Russische Hochschule verklagt Professorin: Kritik an Uni unerwünscht
Die frühere Universität von Wladimir Putin und Dmitri Medwedew verklagt eine Journalistikprofessorin. Sie hatte die Kreml-mäßige Leitung der Uni kritisiert.
ST. PETERSBURG taz | Die St. Petersburger Staatliche Universität mag im internationalen Hochschulranking auf Platz 480 liegen, an Selbstbewusstsein mangelt es ihr nicht: Sie rühmt sich, "die Universität des Präsidenten" zu sein. Sogar zweier Präsidenten: Sowohl Wladimir Putin als auch sein Nachfolger Dmitri Medwedew studierten hier einst Jura.
Der Dekan der Juristischen Fakultät, Nikolai Kropatschew, nennt sich gern "Dozent des Präsidenten". Letztes Jahr wurde er zum Rektor der Hochschule gewählt, und seitdem regt sich Widerstand - offenbar ähnelt Kropatschews Führungsstil zu sehr dem seiner Vorbilder im Kreml.
"Der Rektor baut ein System auf, das nicht auf Professionalität basiert, sondern auf persönlicher Ergebenheit." Dieses Urteil hat sich Marina Schischkina erlaubt, die Dekanin der Fakultät für Journalistik. Im Juni war das, auf einer Sitzung des Hochschulrats. Nun muss sich Schischkina wegen "Verleumdung" vor Gericht verantworten, verklagt von der eigenen Universität.
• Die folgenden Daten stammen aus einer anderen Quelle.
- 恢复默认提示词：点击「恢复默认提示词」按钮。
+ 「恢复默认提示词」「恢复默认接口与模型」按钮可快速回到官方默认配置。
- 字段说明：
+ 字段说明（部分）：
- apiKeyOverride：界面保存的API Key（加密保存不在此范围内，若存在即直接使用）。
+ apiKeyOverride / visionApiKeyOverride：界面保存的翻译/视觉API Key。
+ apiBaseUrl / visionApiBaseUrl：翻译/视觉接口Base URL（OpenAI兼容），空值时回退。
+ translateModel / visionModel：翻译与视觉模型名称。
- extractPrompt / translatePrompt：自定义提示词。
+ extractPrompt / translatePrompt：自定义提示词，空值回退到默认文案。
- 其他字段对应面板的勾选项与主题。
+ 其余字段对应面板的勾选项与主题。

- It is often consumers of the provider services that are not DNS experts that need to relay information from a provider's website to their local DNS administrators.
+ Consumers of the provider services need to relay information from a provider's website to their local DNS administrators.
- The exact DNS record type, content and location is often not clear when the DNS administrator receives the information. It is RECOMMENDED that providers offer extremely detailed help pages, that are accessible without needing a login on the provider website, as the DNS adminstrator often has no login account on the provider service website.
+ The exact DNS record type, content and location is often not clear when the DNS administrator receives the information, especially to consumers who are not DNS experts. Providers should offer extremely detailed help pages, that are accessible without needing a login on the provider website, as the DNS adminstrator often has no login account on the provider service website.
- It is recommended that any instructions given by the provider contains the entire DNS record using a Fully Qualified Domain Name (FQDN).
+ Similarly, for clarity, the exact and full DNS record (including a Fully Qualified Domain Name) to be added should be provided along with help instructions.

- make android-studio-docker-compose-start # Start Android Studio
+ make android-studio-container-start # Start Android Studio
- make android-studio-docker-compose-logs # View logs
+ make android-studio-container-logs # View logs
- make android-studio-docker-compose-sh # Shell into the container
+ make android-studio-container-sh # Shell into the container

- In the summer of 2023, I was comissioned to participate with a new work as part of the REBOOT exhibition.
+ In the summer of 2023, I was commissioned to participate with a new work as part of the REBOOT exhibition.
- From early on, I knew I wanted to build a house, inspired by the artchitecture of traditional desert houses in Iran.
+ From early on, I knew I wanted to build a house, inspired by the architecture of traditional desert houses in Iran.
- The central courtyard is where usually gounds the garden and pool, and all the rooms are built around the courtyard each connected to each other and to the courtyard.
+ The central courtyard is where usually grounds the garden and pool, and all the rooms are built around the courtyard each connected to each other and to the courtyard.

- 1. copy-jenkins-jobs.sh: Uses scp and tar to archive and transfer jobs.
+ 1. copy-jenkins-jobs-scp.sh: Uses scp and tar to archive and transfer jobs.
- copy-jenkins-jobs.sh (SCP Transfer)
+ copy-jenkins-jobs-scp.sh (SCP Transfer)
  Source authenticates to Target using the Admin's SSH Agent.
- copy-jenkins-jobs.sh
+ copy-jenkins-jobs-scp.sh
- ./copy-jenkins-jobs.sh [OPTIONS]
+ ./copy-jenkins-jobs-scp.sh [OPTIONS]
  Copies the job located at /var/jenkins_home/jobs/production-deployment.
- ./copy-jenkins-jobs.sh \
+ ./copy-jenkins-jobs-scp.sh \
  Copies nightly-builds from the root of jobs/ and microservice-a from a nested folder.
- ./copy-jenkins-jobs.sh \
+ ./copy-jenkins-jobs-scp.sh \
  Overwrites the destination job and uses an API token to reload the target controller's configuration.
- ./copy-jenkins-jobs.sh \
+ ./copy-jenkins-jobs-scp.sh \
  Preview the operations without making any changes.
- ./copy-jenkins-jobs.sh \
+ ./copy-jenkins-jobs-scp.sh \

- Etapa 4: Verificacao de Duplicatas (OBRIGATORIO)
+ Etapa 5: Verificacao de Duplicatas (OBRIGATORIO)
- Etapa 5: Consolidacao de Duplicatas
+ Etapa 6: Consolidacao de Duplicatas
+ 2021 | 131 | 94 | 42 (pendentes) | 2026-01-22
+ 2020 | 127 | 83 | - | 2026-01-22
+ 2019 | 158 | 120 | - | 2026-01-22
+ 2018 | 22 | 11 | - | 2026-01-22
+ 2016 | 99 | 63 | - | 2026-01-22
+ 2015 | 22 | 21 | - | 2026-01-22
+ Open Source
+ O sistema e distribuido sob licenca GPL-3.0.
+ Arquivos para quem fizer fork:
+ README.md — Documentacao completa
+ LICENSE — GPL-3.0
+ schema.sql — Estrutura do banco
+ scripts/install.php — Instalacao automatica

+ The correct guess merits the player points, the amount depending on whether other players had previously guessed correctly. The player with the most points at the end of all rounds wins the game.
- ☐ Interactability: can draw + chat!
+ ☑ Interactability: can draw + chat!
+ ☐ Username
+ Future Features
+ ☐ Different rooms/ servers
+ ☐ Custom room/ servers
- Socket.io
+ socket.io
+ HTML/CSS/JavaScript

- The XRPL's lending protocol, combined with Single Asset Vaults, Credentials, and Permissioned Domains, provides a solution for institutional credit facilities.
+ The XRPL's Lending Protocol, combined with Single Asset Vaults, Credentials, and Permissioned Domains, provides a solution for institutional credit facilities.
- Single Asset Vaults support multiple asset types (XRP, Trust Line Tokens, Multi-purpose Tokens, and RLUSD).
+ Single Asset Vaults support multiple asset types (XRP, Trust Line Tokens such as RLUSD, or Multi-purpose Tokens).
Sie darf das Fakultätskonto nicht mehr verwalten und hat einen rektortreuen Vize aufgedrängt bekommen. Sie hat sich krankgemeldet, gibt aber noch Interviews.
Doch es sind nicht viele Redaktionen, die sich für den Fall interessieren. Außer Artikeln in der Kreml-kritischen Novaya Gazeta und im unzensierten Internet gibt es wenig zu lesen. Für das Staatsfernsehen existiert der Konflikt nicht. Ob Schischkina das überrascht, schließlich sitzen in den Redaktionen auch ihre Absolventen? "Ich bin mir sicher, dass 99 Prozent der Journalisten auf meiner Seite stehen", sagt sie. "Aber sie haben ihre Arbeitgeber und ihre redaktionellen Anweisungen.
Wir versuchen freie, mutige Journalisten auszubilden, aber unsere Absolventen kriegen später eine Angstimpfung. Deswegen ist unser Journalismus langweilig, grau, auf stumpfe Unterhaltung ausgelegt. Und die Gründe dafür liegen nicht in der Ausbildung, sondern in der Politik."
Mit Systemkritik hat sich Schischkina, seit 15 Jahren eine der einflussreichsten Journalistenausbilderinnen Russlands, bisher zurückgehalten. "Ich hätte nie gedacht, dass ich eines Tages zur Oppositionellen werden würde", sagte sie kürzlich in einem Videointerview auf grani.ru, einer oppositionellen Onlinezeitung. "Aber ich merkte, wenn ich das nicht ausspreche, dann wird es keiner tun."
Es gibt Stimmen, die Schischkinas Aufstand relativieren. "Es geht hier nicht um Ideologie, sondern eher um die Finanzströme an der Universität," meint etwa Boris Wischnewski, Kolumnist bei Novaja Gazeta. Schließlich habe der neue Rektor den finanziellen Spielraum der Dekane eingeschränkt. Außerdem hat Kropatschew Schischkinas Mann, den Dekan der Medizinischen Fakultät, abgesetzt.
Aber dass Schischkina ihre Kritik auf den Kreml ausweitet, kommt für viele überraschend. "Die Universität ist nationales Eigentum", sagte sie im grani.ru-Interview. Dass sich ihre Kritik also auch an die beiden mächtigen Petersburger Absolventen richtet, sei nur logisch, und "wer Angst hat vor dem Publikum, vor dem eigenen Volk, der soll ein anderes Amt bekleiden", fügt sie an.
Ihre Studenten stehen hinter Schischkina, sie haben Unterschriften gesammelt. "Wir haben keine Angst vor dem Rektor", sagt die 20-jährige Anna Weklitsch. Sie hat einen Brandbrief geschrieben - an Präsident Medwedew und Premier Putin. Schischkina ist gespannt, welche Antwort kommt. "Dass wir unsere Probleme mit Briefen an Väterchen Zar lösen wollen, zeigt doch: Die rechtsstaatlichen Mechanismen haben versagt."